Ransomware Group: INCRANSOM

VICTIM NAME: wvpca[.]org

NOTE: No files or stolen information are [exfiltrated/downloaded/taken/hosted/seen/reposted/disclosed] by RedPacket Security. Any legal issues relating to the content of the files should be directed at the attackers directly, not RedPacket Security. This blog is simply posting an editorial news post informing that a company has fallen victim to a ransomware attack. RedPacket Security is in no way affiliated or aligned with any ransomware threat actors or groups and will not host infringing content. The information on this page is fully automated and redacted whilst being scraped directly from the INCRANSOM Onion Dark Web Tor Blog page.

AI Generated Summary of the Ransomware Leak Page

The ransomware group has publicly disclosed a data breach involving the West Virginia Primary Care Association (WVPCA), an organization dedicated to providing accessible healthcare services across West Virginia. The attack was publicly announced on July 31, 2025, with the data leak details released on the associated dark web portal. The organization serves over 550 community health centers, offering a wide array of medical services including primary care, dental, and mental health support, primarily targeting rural populations.
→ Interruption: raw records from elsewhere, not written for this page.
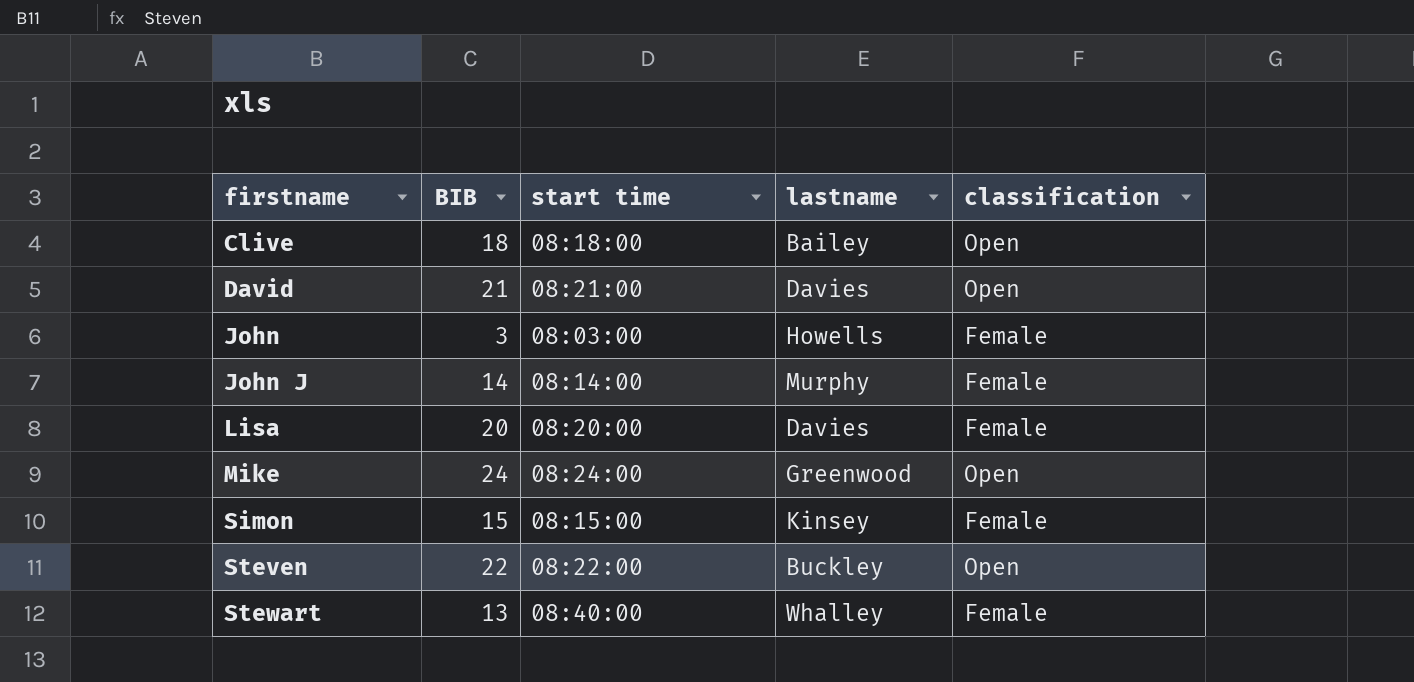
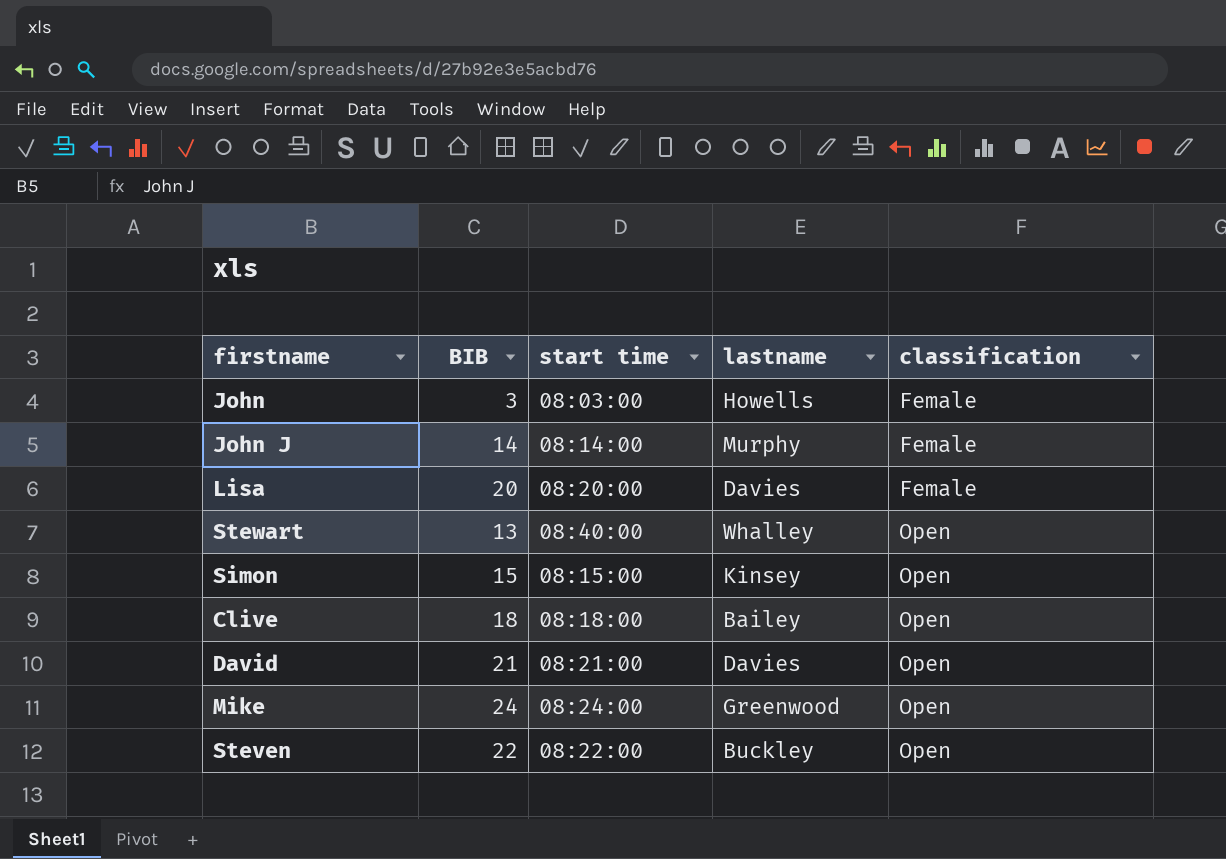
row order: firstname ascending -> classification ascending
Stewart | classification: Female -> Open
Simon | classification: Female -> Open

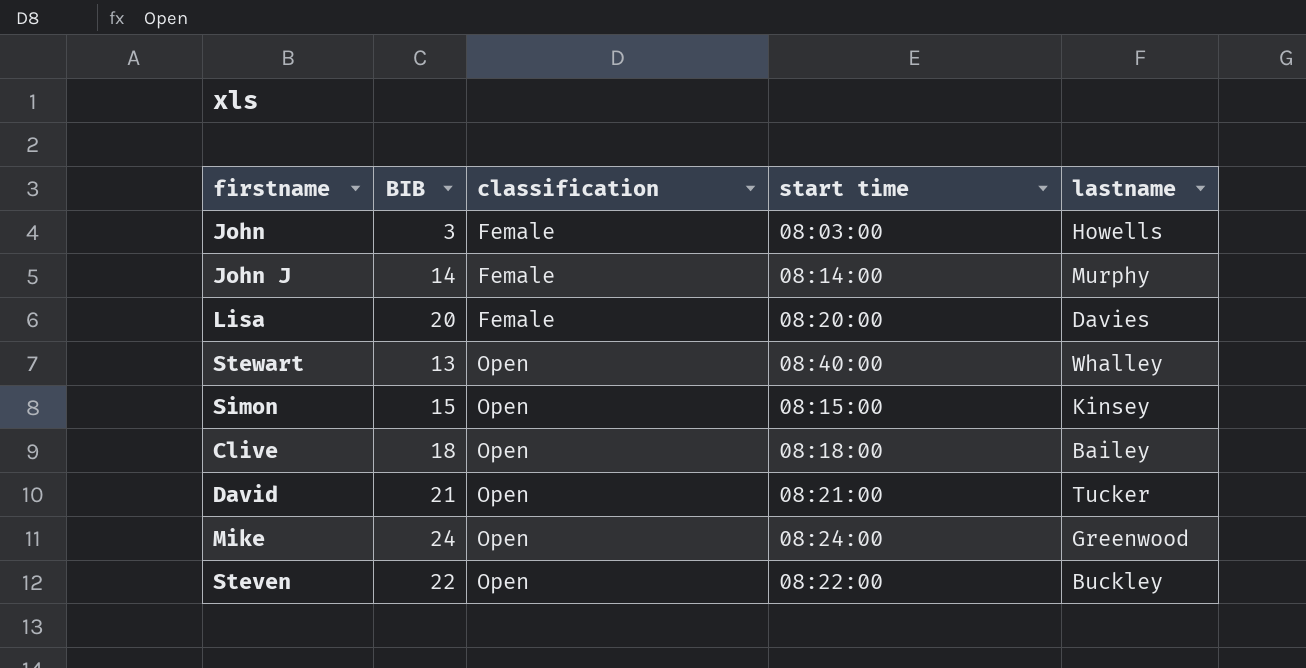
column classification | position: 5 -> 3
David | lastname: Davies -> Tucker

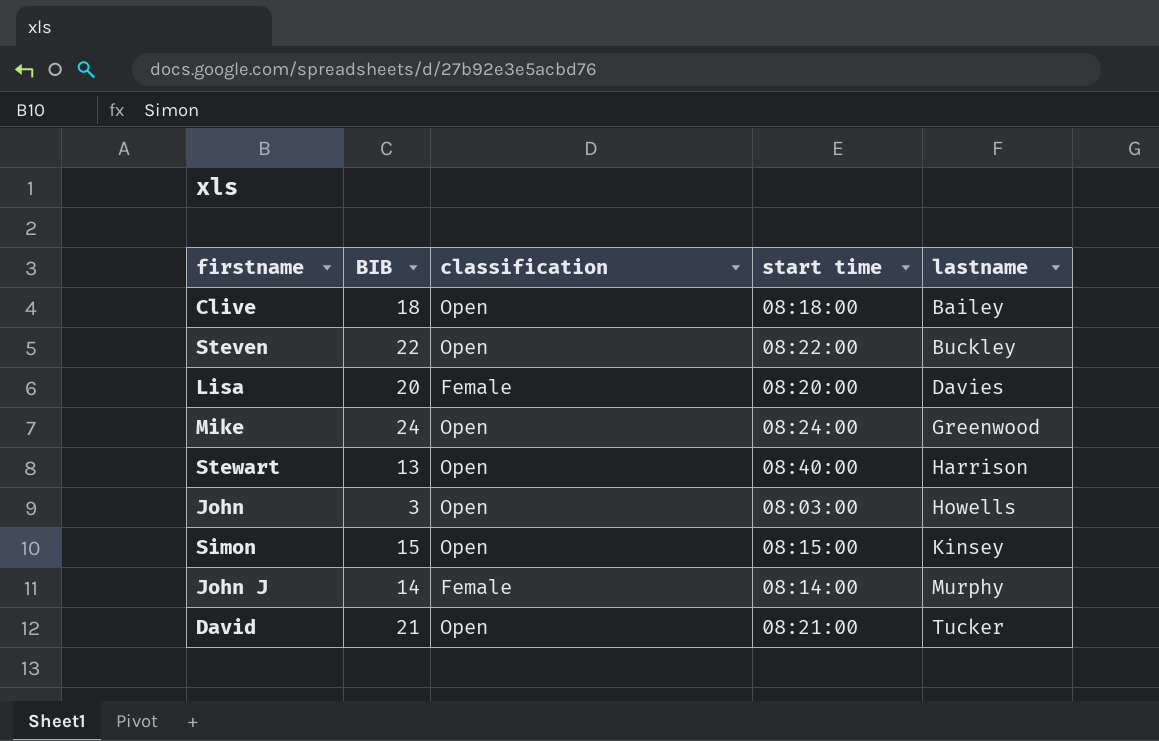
row order: classification ascending -> lastname ascending
Stewart | lastname: Whalley -> Harrison
John | classification: Female -> Open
The leak includes sensitive contact information for key leadership staff, such as the President & CEO, CFO, Communications Coordinators, and various healthcare directors and coordinators. The incident highlights potential exposure of internal organizational structure and contact details, which may potentially be exploited for further malicious activities. The leak accesses publicly available organizational data, but there is no explicit indication of compromised patient or personnel PII beyond organizational contacts. The associated visual content includes a screenshot of internal documents or related materials, providing a visual confirmation of the breach. The group responsible appears to have compromised the organization during the latter part of July 2025, with disclosure made publicly via a dedicated dark web blog link.

While the leak predominantly contains organizational details such as employee roles, contact numbers, and a brief organizational description, no sensitive personal health information or confidential operational data is explicitly indicated in the released content. The attack underscores the vulnerability of healthcare organizations in the public sector to ransomware threats, emphasizing the importance of cybersecurity measures, especially given the critical nature of the services provided by WVPCA. The breach may also include downloadable data, although specific files are not detailed here. The visual evidence includes a screenshot linked in the post, showing internal or organizational content that confirms the breach. The attack serves as a reminder for critical infrastructure entities, like healthcare providers, to maintain rigorous security protocols to prevent and mitigate similar incidents in the future.